Updated: Sep 24, 2019
EGG MUFFINS! I love eggs, but even better when they are already pre-scrambled and prepped as an easy meal when on-the-go! That's why I knew I had to make these paleo egg muffins to have in the fridge for a quick breakfast alternative during these few past busy weeks! They are best when eaten fresh, but if you store them in an airtight container, they will last for up to 4-5 days, which is perfect for that healthy breakfast while running out the door!
See what you think.....
Prep Time: 15 minutes
Cook Time: 20 minutes Total Time: 35 minutes
Serving Size: 12 muffins
2 tbsp extra-virgin olive oil
1 bell pepper, diced
1 small zucchini, chopped
5 cups of greens, chopped (I used spinach!)
1/4 tsp oregano
1 tbsp fresh parsley, chopped
salt + pepper
**depending on how big and how many muffins you are making, you may need to increase the ratio of the ingredients!
Preheat oven to 350 degrees Fahrenheit.
Grease 12 muffin tins with some extra-virgin olive oil and set aside.
Heat a large skillet over medium heat and add a dash of extra-virgin olive oil, then add in the onion, bell pepper, zucchini and spinach, and saute for 2-3 minutes until fully mixed.

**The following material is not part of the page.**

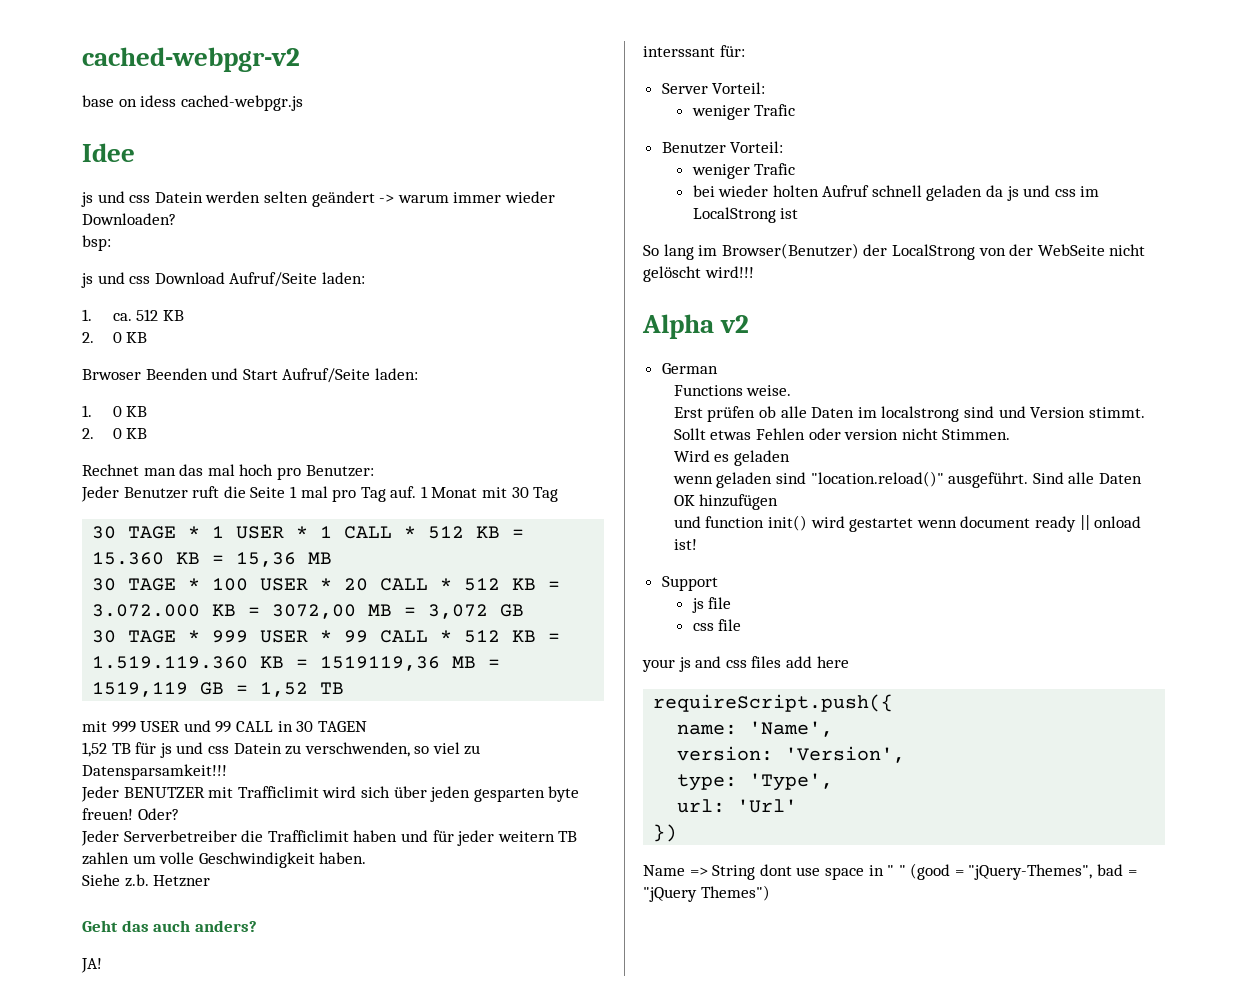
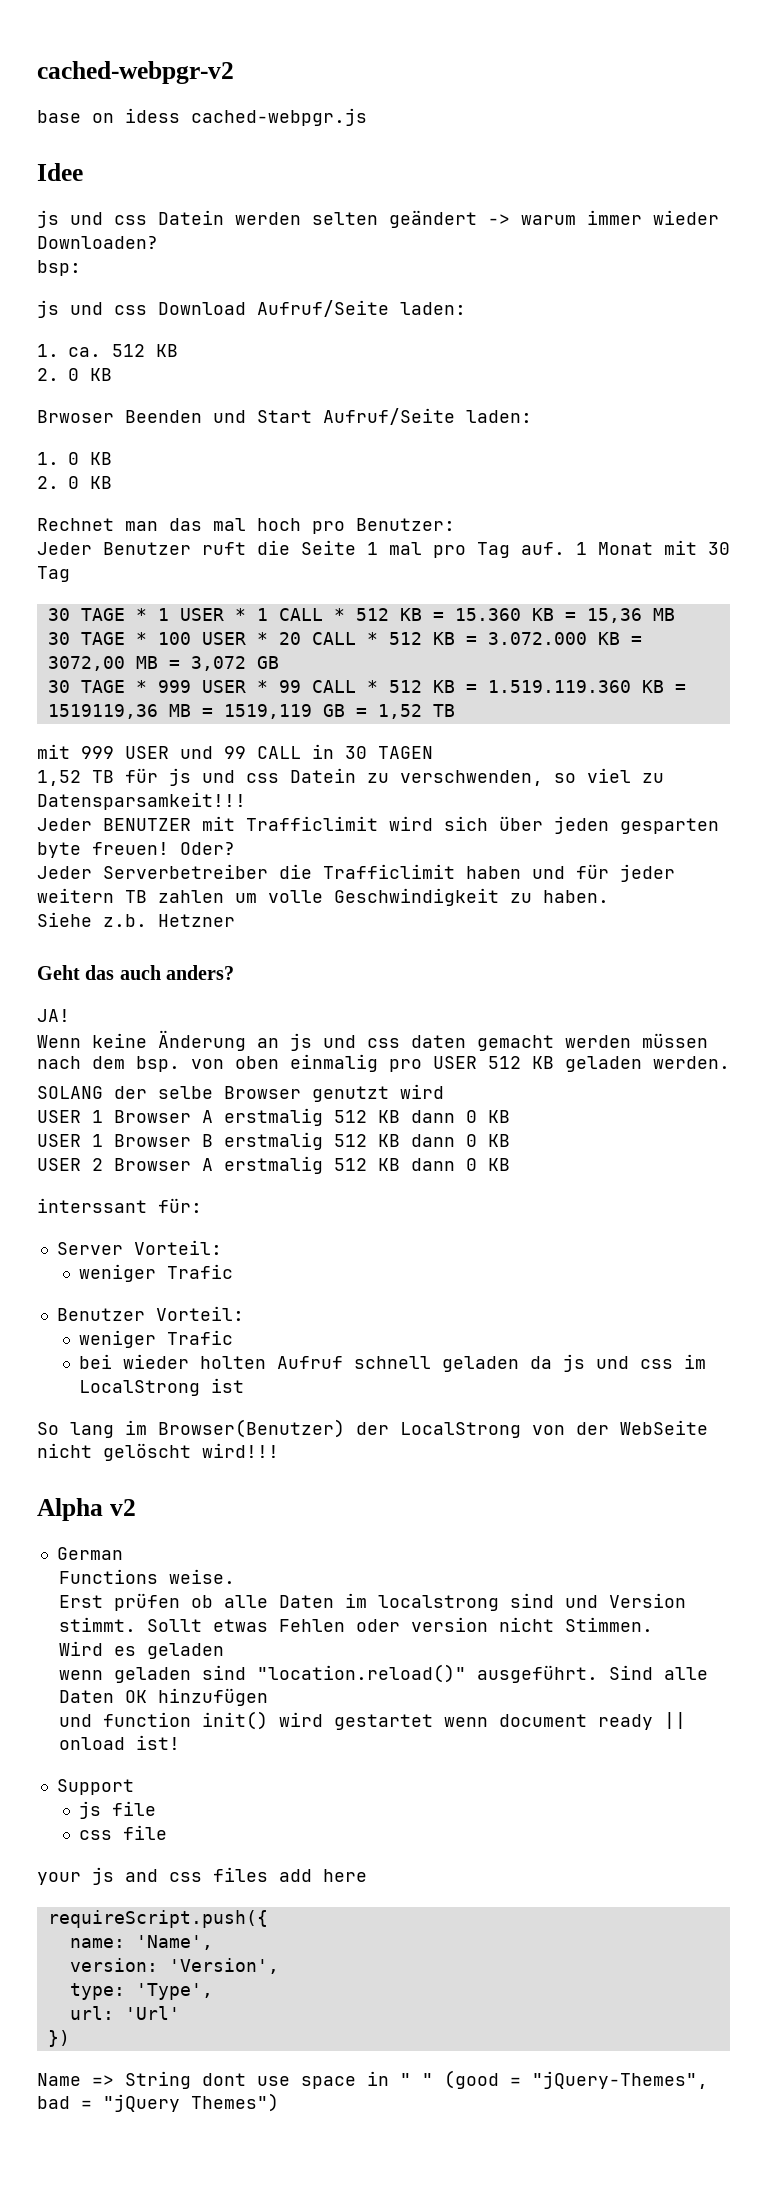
(315, 860) none -> [510,893,532,903] zu
(102, 965) none -> [37,1030,708,1051] [37,1054,730,1072] [37,1084,444,1102] [37,1108,510,1126] [37,1132,510,1150] [37,1156,510,1174] // Wenn keine Änderung an js und css daten gemacht werden müssen nach dem bsp. von oben einmalig pro USER 512 KB geladen werden. // SOLANG der selbe Browser genutzt wird // USER 1 Browser A erstmalig 512 KB dann 0 KB // USER 1 Browser B erstmalig 512 KB dann 0 KB // USER 2 Browser A erstmalig 512 KB dann 0 KB

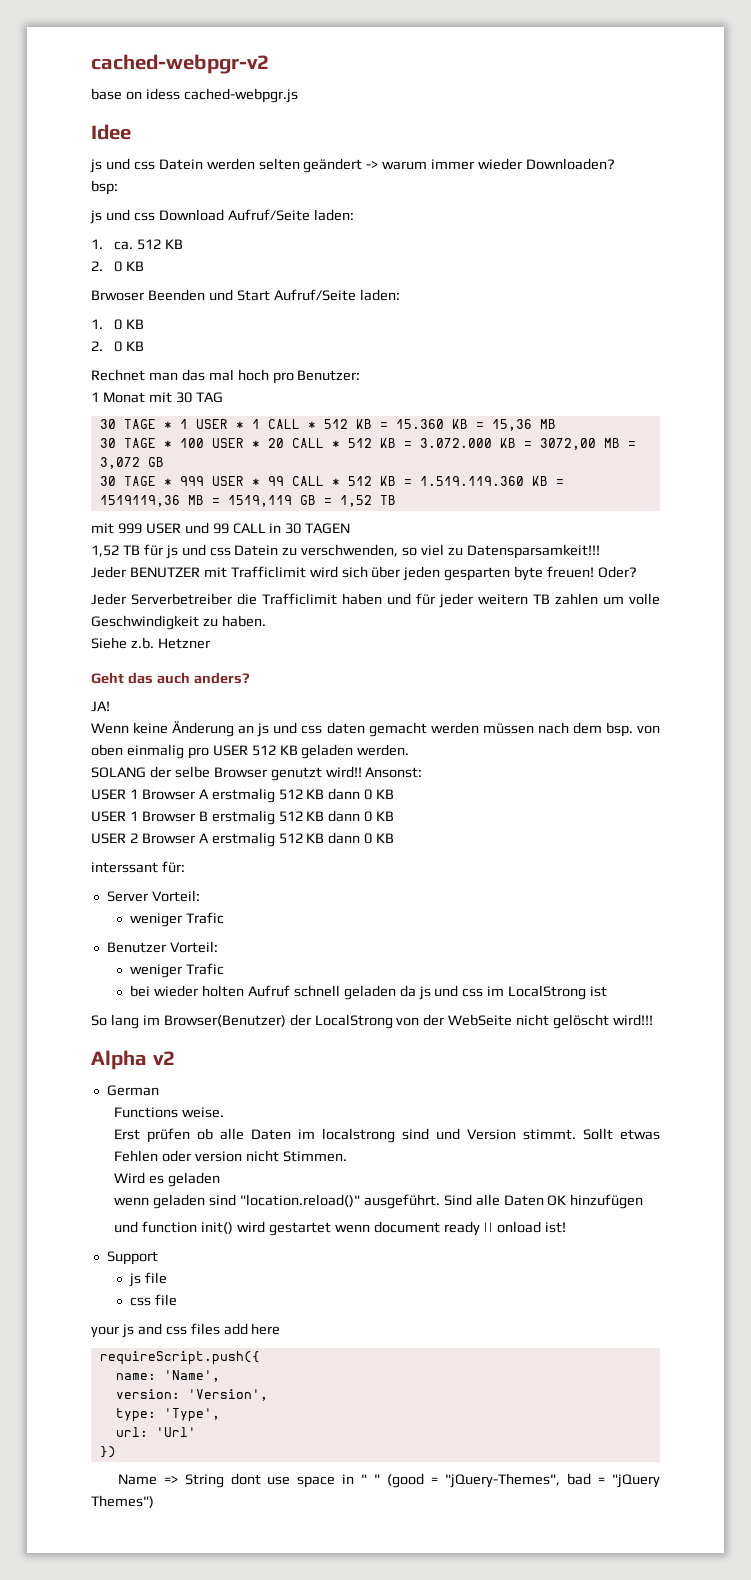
[37,540,565,558] Jeder Benutzer ruft die Seite 1 mal pro Tag auf. -> (361, 375) none
[37,566,70,582] Tag -> [195,392,223,403] TAG
[400,1084,444,1099] wird -> [325,766,423,778] wird!! Ansonst:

Turn skillet heat off and then portion the sautéed vegetables into the greased muffin tins, using up all vegetable mixture, filling about 3/4 of each tin.
Whisk eggs in a small bowl and then add in oregano, parsley, sea salt and pepper and the pour over the vegetables, filling the tins almost to the top.
Bake in the oven for 18-23 minutes, or until eggs has puffed up and are fully cooked.
Remove from oven, let cool for a few minutes and enjoy immediately for the freshest taste! Otherwise, store egg muffins in an airtight container where they will keep up to 4-5 days.
Enjoy! Hope you like them!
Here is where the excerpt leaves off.